Ne var ki hayat da devam ediyor ve ne anlamı kaldı diye düşünülse de, 19 Ekim günü sandıklar yeniden kurulacak. Toplumsal dokumuzun sonuç verecek büyük bir boykot ve pasif direniş eylemlerine müsait olmadığı da bazı örneklerde yaşanarak görüldü.
2020 seçimlerinde bana karşı yapıldığı kadar bir müdahale bu seçimde de yaşanır mı? Hazır geçen defadan deneyimli Büyükelçi yeniden atanmışken, mekanını yine seçim karargahına dönüştürür mü? Göreceğiz…

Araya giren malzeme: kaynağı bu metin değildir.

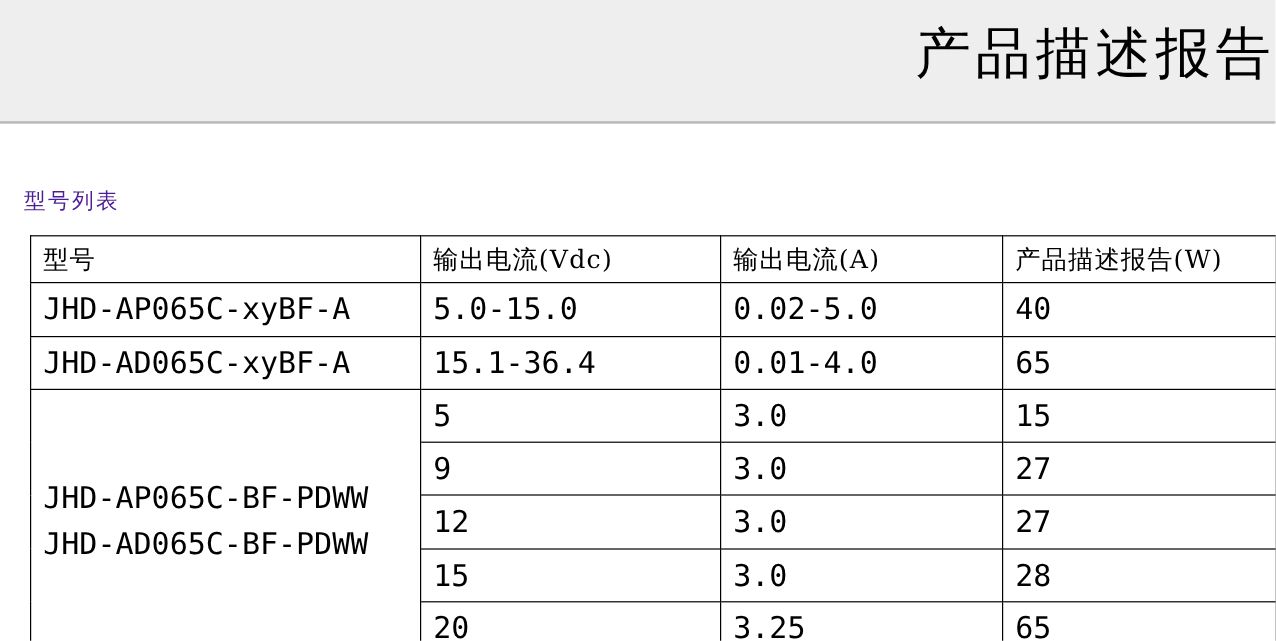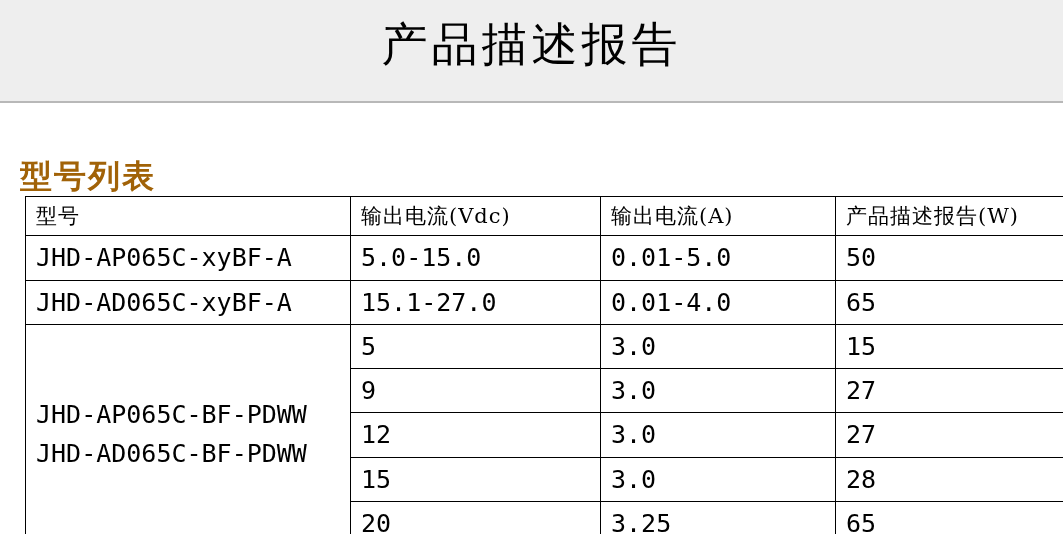--- a/index.html
+++ b/index.html
@@ -34,7 +34,7 @@
     left: 0;
     top: 14px;
     width: 1063px;
-    text-align: center;
+    text-align: right;
     font-family: "DejaVu Serif", serif;
     font-size: 46px;
     letter-spacing: 4px;

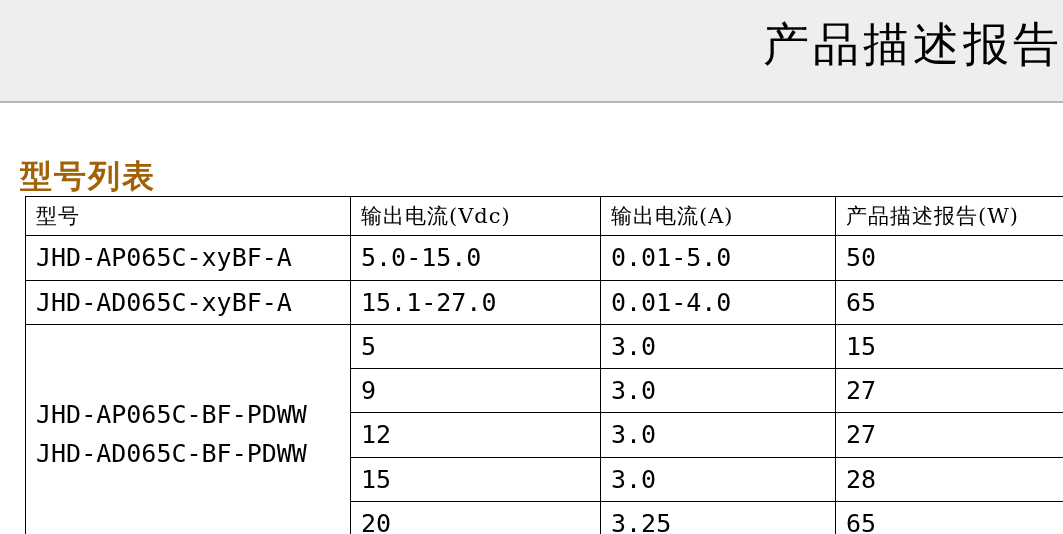--- a/index.html
+++ b/index.html
@@ -46,10 +46,9 @@
     left: 20px;
     top: 155px;
     font-family: "DejaVu Serif", serif;
-    font-size: 32px;
+    font-size: 18px;
     letter-spacing: 2px;
-    color: #a16207;
-    font-weight: bold;
+    color: #4c1d95;
   }
   table.model-table {
     position: absolute;

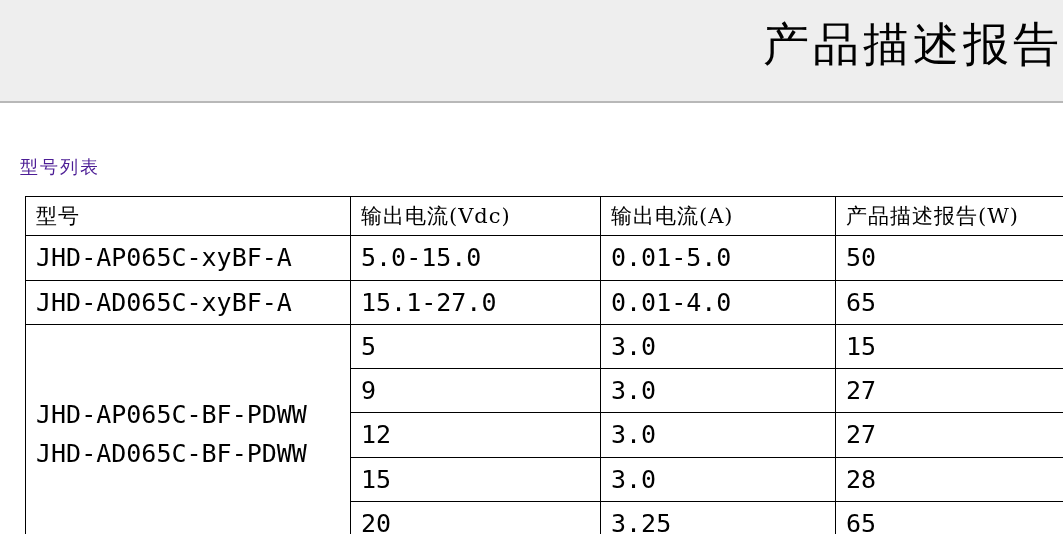--- a/index.html
+++ b/index.html
@@ -117,7 +117,7 @@
       <tr>
         <td>JHD-AP065C-xyBF-A</td>
         <td>5.0-15.0</td>
-        <td>0.01-5.0</td>
+        <td>0.02-5.0</td>
         <td>50</td>
       </tr>
 

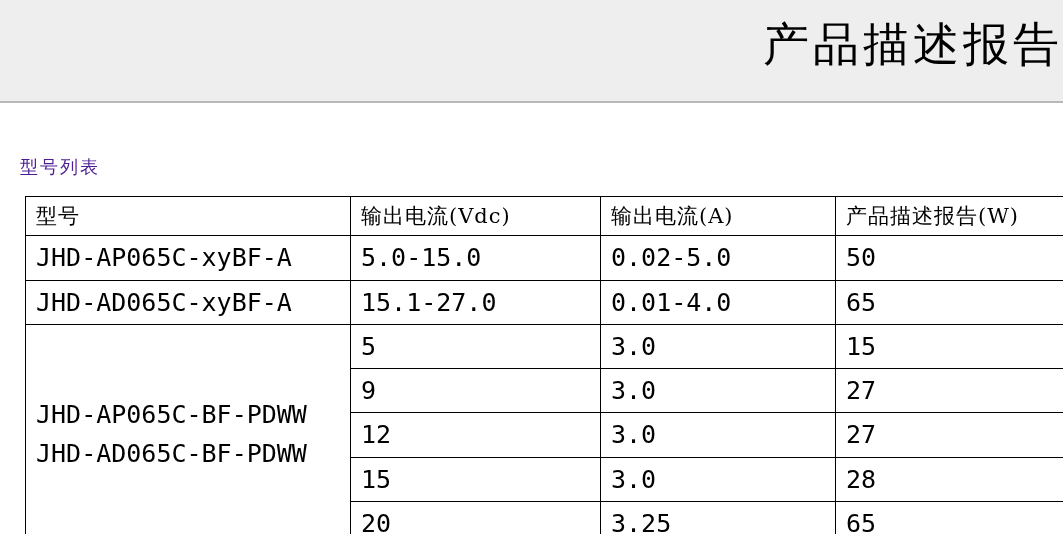--- a/index.html
+++ b/index.html
@@ -118,7 +118,7 @@
         <td>JHD-AP065C-xyBF-A</td>
         <td>5.0-15.0</td>
         <td>0.02-5.0</td>
-        <td>50</td>
+        <td>40</td>
       </tr>
 
       <tr>

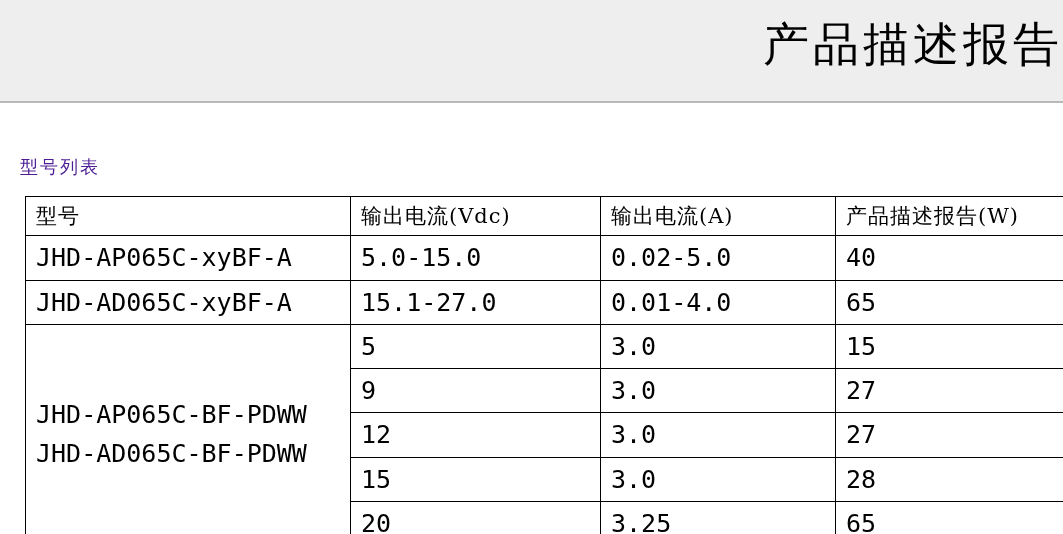--- a/index.html
+++ b/index.html
@@ -123,7 +123,7 @@
 
       <tr>
         <td>JHD-AD065C-xyBF-A</td>
-        <td>15.1-27.0</td>
+        <td>15.1-36.4</td>
         <td>0.01-4.0</td>
         <td>65</td>
       </tr>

Erdoğan kendine bağladığı tüm devlet aygıtlarını sahaya sürüp geçen defa uygulattığı yöntemleri tekrarlamazsa, bu defa “vizyonunun tam arkasındayız” dediği adayın işi zor görünüyor. Mevcut aday tablosu ışığında seçimin ilk turda sonuçlanması ve yaşanan son beş yıllık deneyim ışığında Erhürman’ın bu seçimi kazanması büyük bir olasılıktır diye düşünüyorum.

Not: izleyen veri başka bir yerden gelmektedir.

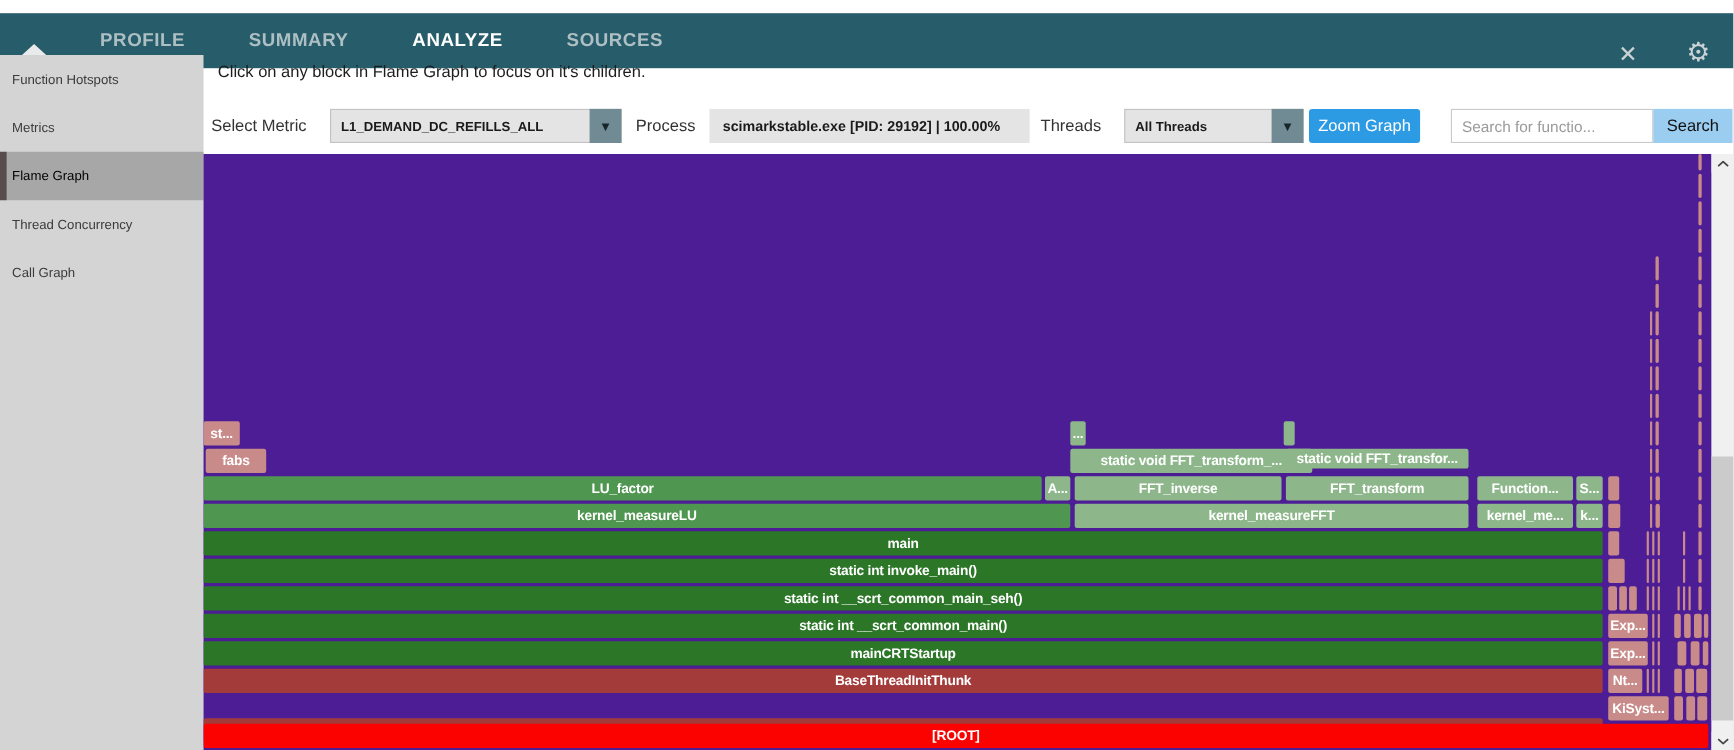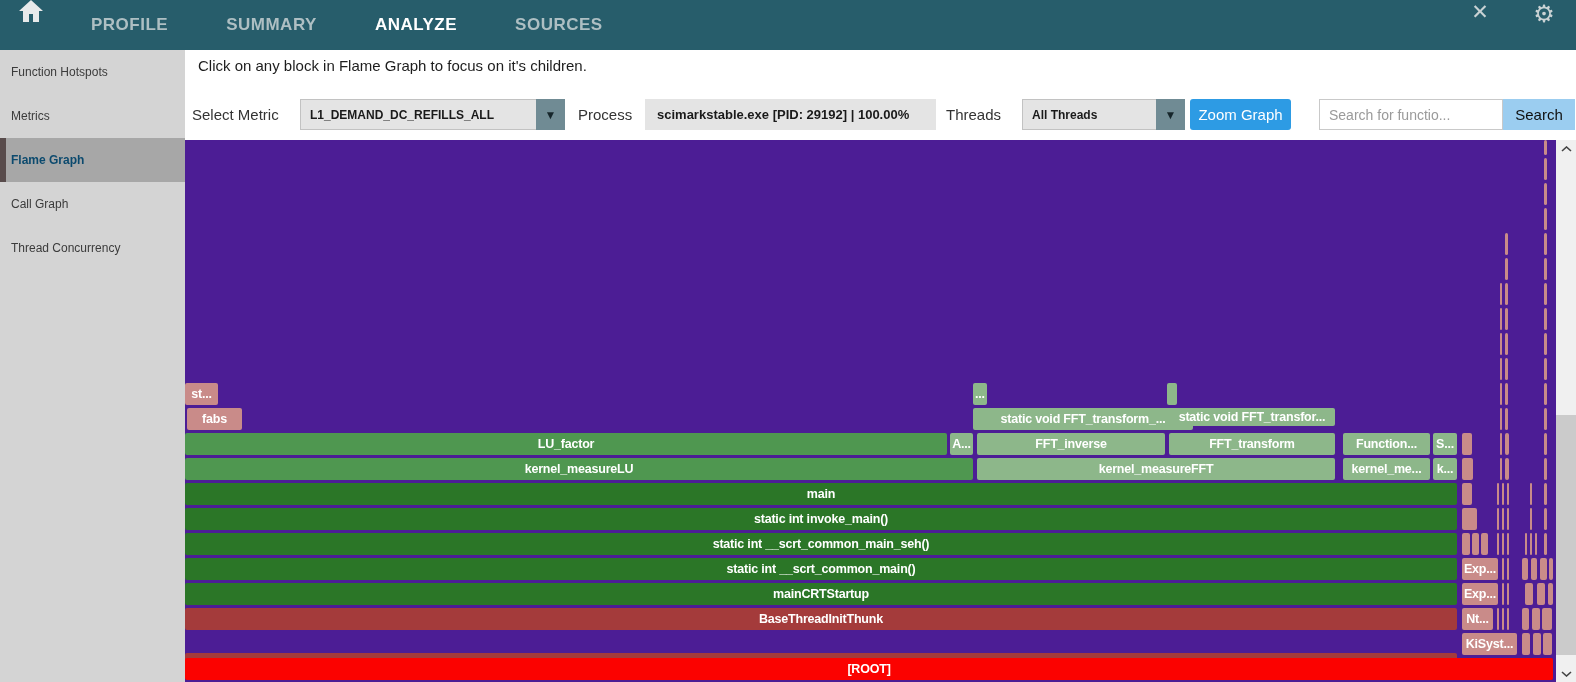--- a/index.html
+++ b/index.html
@@ -8,8 +8,8 @@
        font-family:"Liberation Sans", sans-serif;}
 
   
-  .topbar{position:absolute;left:0;top:0;width:1576px;height:50px;background:#275d6b;
-          display:flex;align-items:flex-start;}
+  .topbar{position:absolute;left:0;top:12px;width:1576px;height:50px;background:#275d6b;
+          display:flex;align-items:flex-end;}
   .home{width:62px;display:flex;justify-content:center;align-items:center;cursor:pointer;}
   .nav-item{color:#aebfc3;font-weight:bold;font-size:17px;letter-spacing:.5px;
             padding:0 29px;cursor:pointer;line-height:50px;}

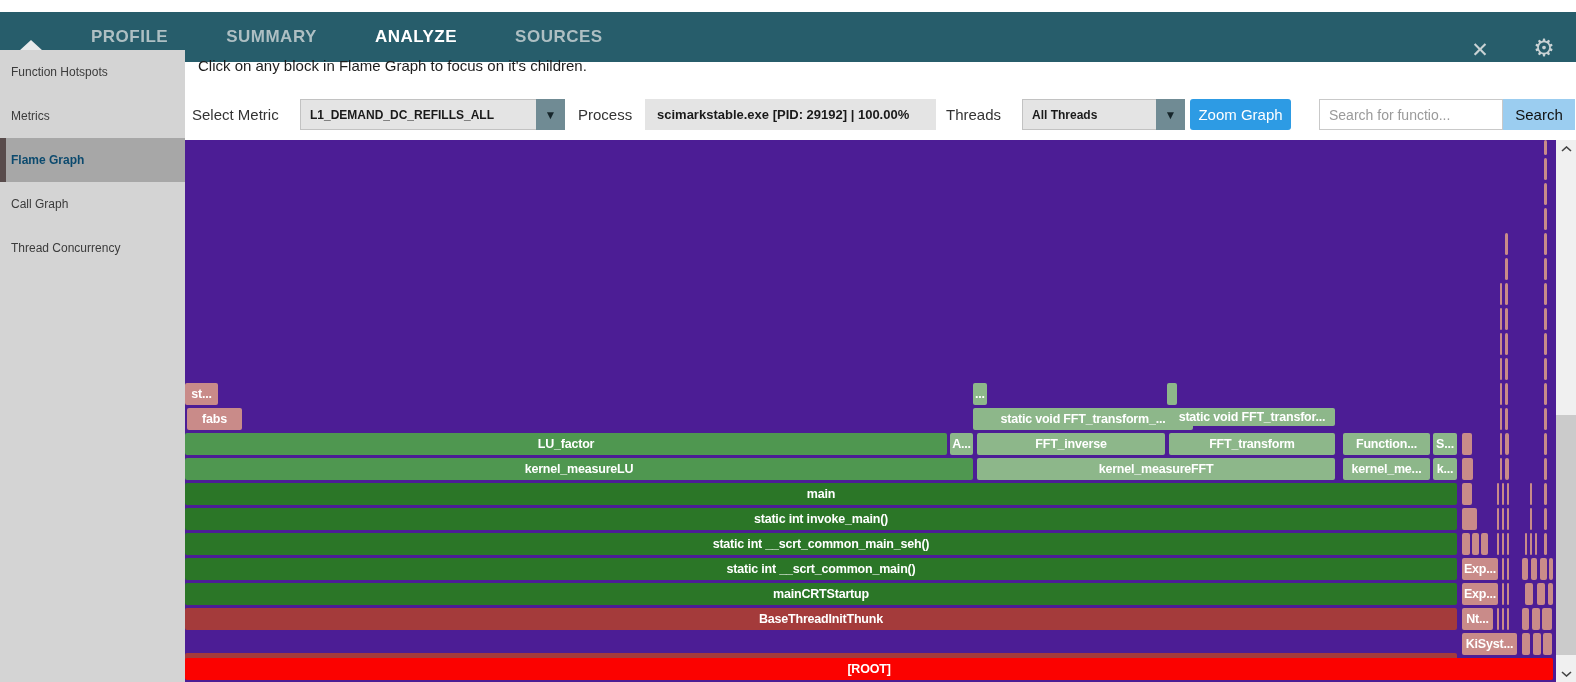--- a/index.html
+++ b/index.html
@@ -22,7 +22,7 @@
   .sidebar{position:absolute;left:0;top:50px;width:185px;height:632px;background:#d4d4d4;}
   .side-item{height:44px;line-height:44px;padding-left:11px;font-size:12px;color:#3b3b3b;
              cursor:pointer;white-space:nowrap;}
-  .side-item.selected{background:#a7a7a7;color:#0c4a6e;font-weight:bold;
+  .side-item.selected{background:#a7a7a7;color:#000000;font-weight:normal;
              border-left:6px solid #594c4c;padding-left:5px;}
 
   

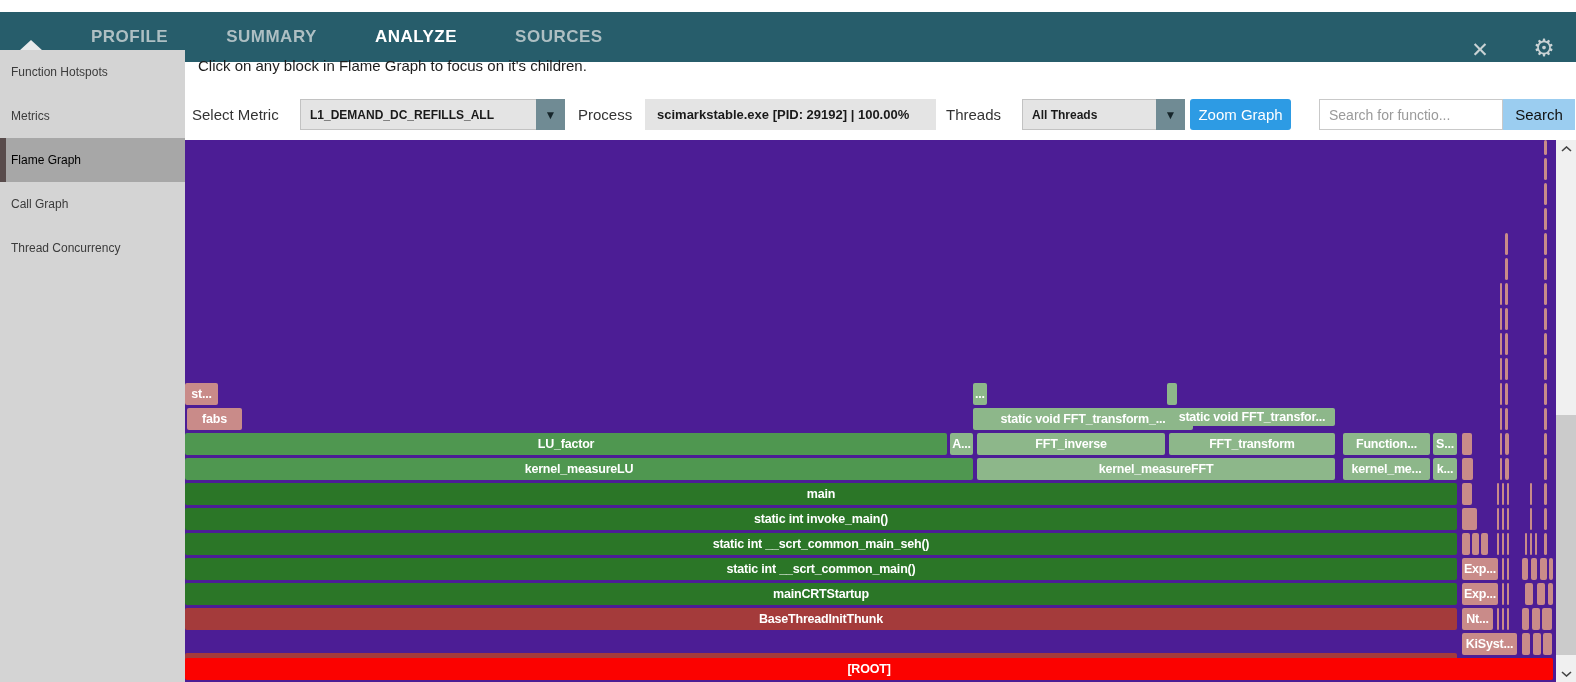--- a/index.html
+++ b/index.html
@@ -86,8 +86,8 @@
     <div class="side-item">Function Hotspots</div>
     <div class="side-item">Metrics</div>
     <div class="side-item selected">Flame Graph</div>
+    <div class="side-item">Thread Concurrency</div>
     <div class="side-item">Call Graph</div>
-    <div class="side-item">Thread Concurrency</div>
   </div>
 
   <div class="hint">Click on any block in Flame Graph to focus on it's children.</div>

Ne var ki, çok önemli bir durumun altını çizmek isterim. Tatar’a zaten asla oy vermeyecek ama Erhürman’da da aradığı duruşu göremeyen hiç de azımsanamayacak oranda geniş bir kitlenin olduğuna inanıyorum. Bu kitle elbette Kıbrıs’ta barış ve çözümü arzulayan bir kitledir ama aynı zamanda çözümün sadece bizim arzumuzla olamayacağının da bilincindedir. Bu nedenle,toplumumuzun iç yapısındaki gelişmeler, habire değiştirilen nüfus yapısı, her şeyin Ankara’ya havale edilmesi, laiklik karşıtı gelişmeler, kısacası yürütülen vilayetleştirme politikası bu insanlarımızı derinden kaygılandırmaktadır. Bazılarının sandığı gibi marjinal değil, hiç de küçümsenemeyecek sayıda, kendini gerçek anlamda Kıbrıslı Türk olarak hisseden insanımız, müdahale olduğunda bunun görülmesini ve karşı çıkılmasını, “beni sokmayan yılan bin yaşasın” denmemesini; yazdıklarıyla aynı görüşte olunmasa da gazetecilere linç girişimi yapılırken sessiz kalınmamasını istemektedir. Bunlar her şey bir yana, kendine “demokratım” diyen her aydın kişiden beklenen davranışlardır.
Benim üslûbum beğenilmeyebilir. Herkesin üslubu kendine ait. Elbette üslup da önemli ama asıl önemlisi içerik, yani işin özü. Bu kitle özde tutarlılık aramaktadır.
Kanımca bu kitlenin 19 Ekim günü sandığa gidip gitmemesi belirleyici faktörlerden biri olacaktır.
2015 seçiminin 2.turunda CTP tam bir örgütsel destekle yanımda durmuş ve başarıyı birlikte kazanmıştık. 2020 seçiminin ikiinci turunda aynı motivasyon maalesef yoktu.
Bunları gören ve üzülen bana oy vermiş yurttaşlarımızın, her şeye rağmen, benzer ruh haliyle hareket edip o gün evde oturmalarını önermek bize yakışmaz.
Tam tersine şu anda önümüzde bulunan tablo karşısında, müdahale ile o makama oturup beş yılı boşa harcayanın dönemini kapatmalıyız. Başlayacak döneme gerçekten “yeni” diyebilmemizi sağlamak durumunda olan ise Sayın Erhürman’dır. Bu görev ve sorumluk ona ait olacaktır. Başarılı olmasını dilerim.